-
Notifications
You must be signed in to change notification settings - Fork 343
Description
Is your feature request related to a problem or challenge?
Currently iceberg-rust doesn't provide a way to see changes between two snapshots. In Spark, through Iceberg Java implementation, this is done using create_changelog_view. This is very useful for doing change data capture on top of Iceberg tables.
Describe the solution you'd like
The output for Spark's create_changelog_view, in default mode, is something like this:
where each row shows its user-defined columns, with addition of 3 metadata columns (_change_type, _change_ordinal, _commit_snapshot_id).

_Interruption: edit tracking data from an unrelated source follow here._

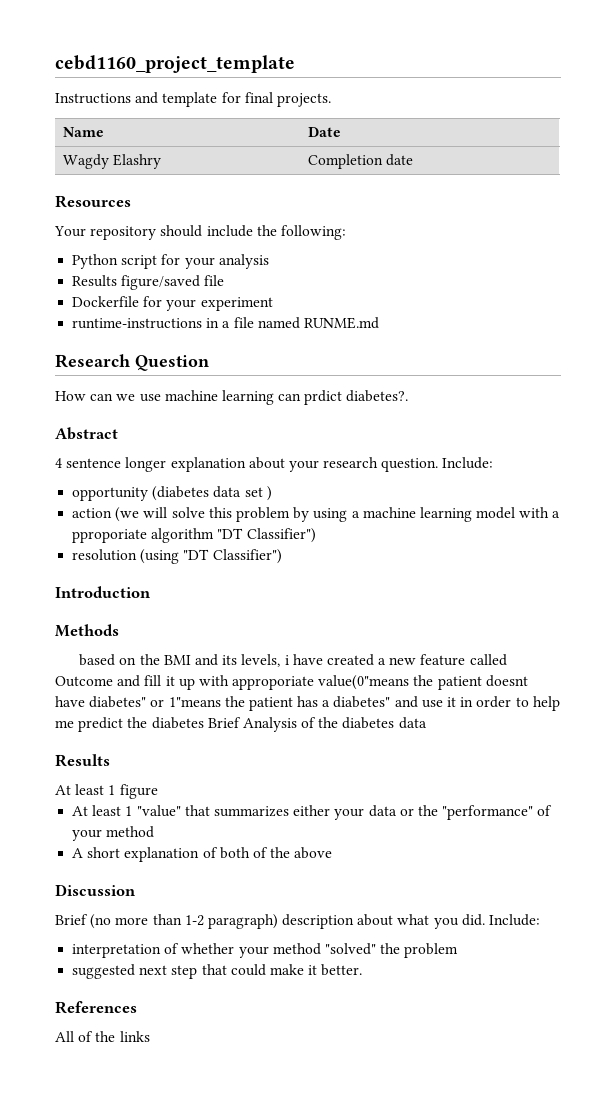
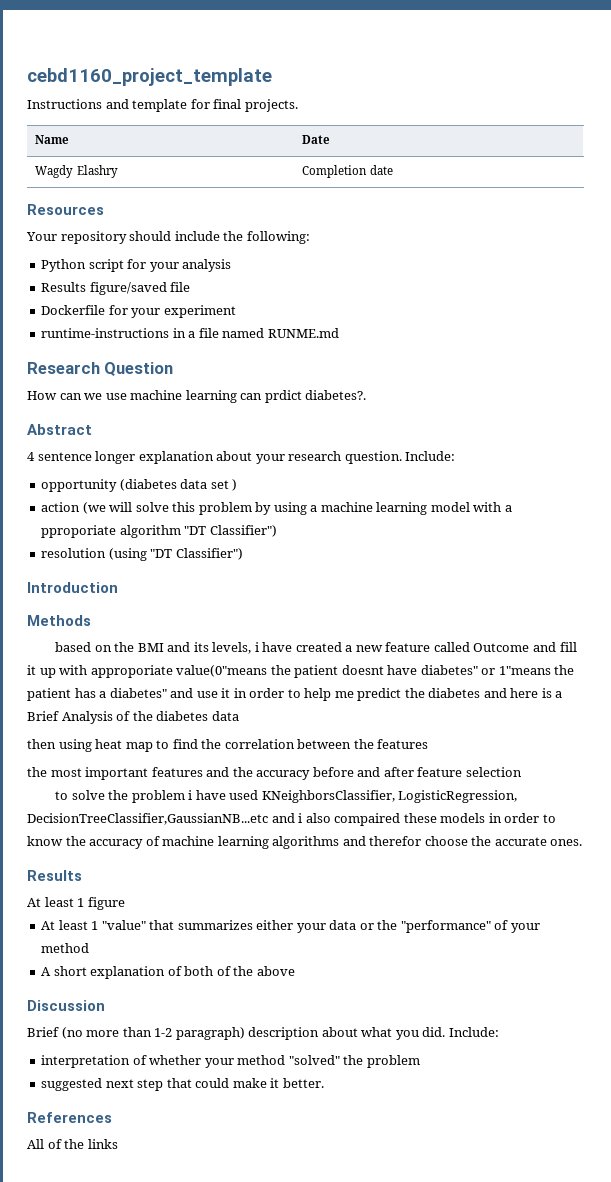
- based on the BMI and its levels, i have created a new feature called Outcome and fill it up with approporiate value(0"means the patient doesnt have diabetes" or 1"means the patient has a diabetes" and use it in order to help me predict the diabetes Brief Analysis of the diabetes data
+ based on the BMI and its levels, i have created a new feature called Outcome and fill it up with approporiate value(0"means the patient doesnt have diabetes" or 1"means the patient has a diabetes" and use it in order to help me predict the diabetes and here is a Brief Analysis of the diabetes data
+ then using heat map to find the correlation between the features
+ the most important features and the accuracy before and after feature selection
+ to solve the problem i have used KNeighborsClassifier, LogisticRegression, DecisionTreeClassifier,GaussianNB...etc and i also compaired these models in order to know the accuracy of machine learning algorithms and therefor choose the accurate ones.

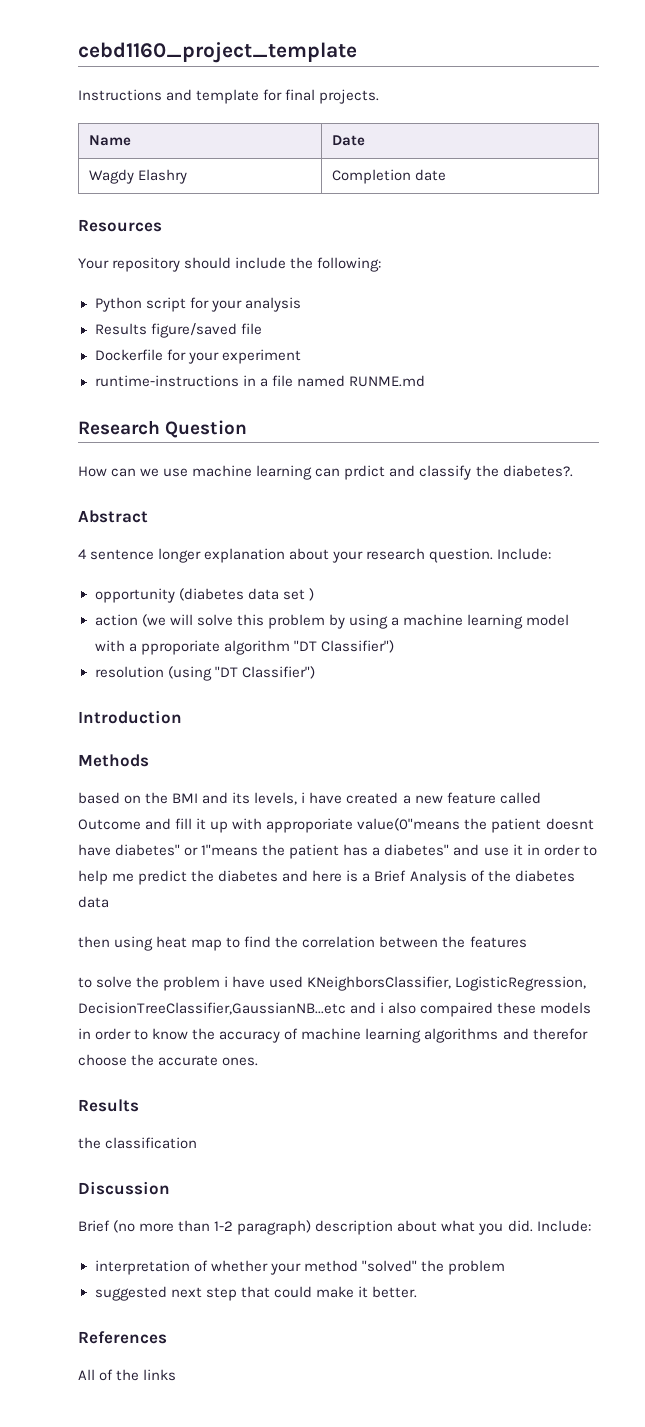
- How can we use machine learning can prdict diabetes?.
+ How can we use machine learning can prdict and classify the diabetes?.
- the most important features and the accuracy before and after feature selection
- At least 1 figure
- At least 1 "value" that summarizes either your data or the "performance" of your method
- A short explanation of both of the above
+ the classification

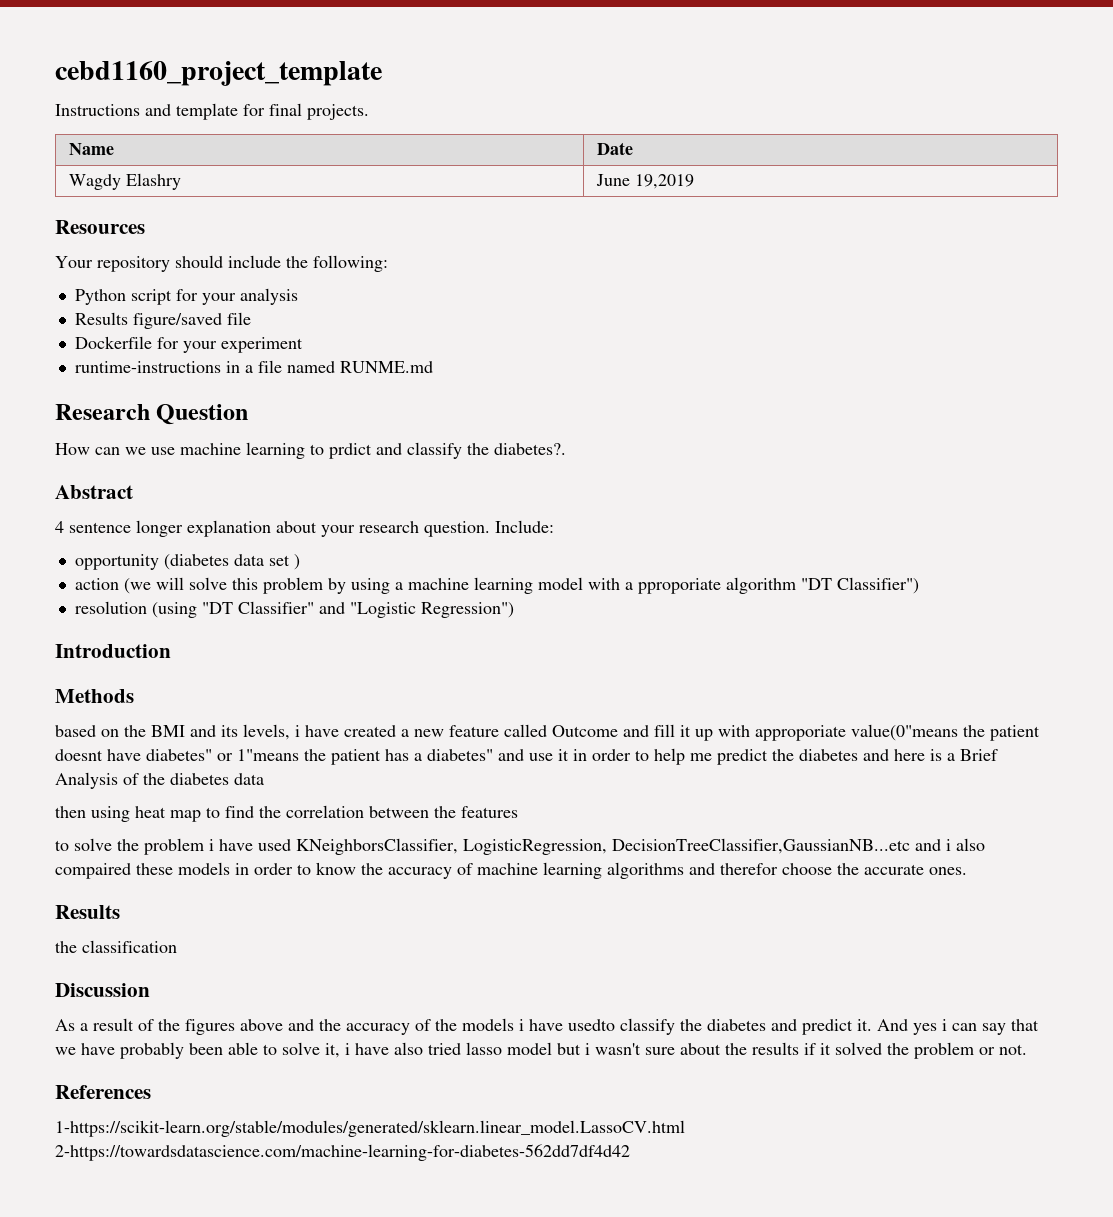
- Wagdy Elashry | Completion date
+ Wagdy Elashry | June 19,2019
- How can we use machine learning can prdict and classify the diabetes?.
+ How can we use machine learning to prdict and classify the diabetes?.
- resolution (using "DT Classifier")
+ resolution (using "DT Classifier" and "Logistic Regression")
- Brief (no more than 1-2 paragraph) description about what you did. Include:
- interpretation of whether your method "solved" the problem
- suggested next step that could make it better.
+ As a result of the figures above and the accuracy of the models i have usedto classify the diabetes and predict it. And yes i can say that we have probably been able to solve it, i have also tried lasso model but i wasn't sure about the results if it solved the problem or not.
  References
- All of the links
+ 1-https://scikit-learn.org/stable/modules/generated/sklearn.linear_model.LassoCV.html 2-https://towardsdatascience.com/machine-learning-for-diabetes-562dd7df4d42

The way Java code does it is incremental, meaning only the data between the optional timestamps (or commit IDs) is processed. Here are some references:
openChangelogScanTask in https://github.com/apache/iceberg/blob/efbfb7ef9addeb33e72208c927936e50b92d3357/spark/v4.0/spark/src/main/java/org/apache/iceberg/spark/source/ChangelogRowReader.java
doPlanFiles in https://github.com/apache/iceberg/blob/6ec3de390d3fa6e797c6975b1eaaea41719db0fe/core/src/main/java/org/apache/iceberg/BaseIncrementalChangelogScan.java
BaseAddedRowsScanTask and BaseDeletedDataFileScanTask. BaseDeletedRowsScanTask is unused, which means that Spark doesn't support row-level deletes, only copy-on-write kind of deletes, for the changelog scan. But it would be good if Rust actually supported that as well, I see no particular reason why this wasn't supported in Spark.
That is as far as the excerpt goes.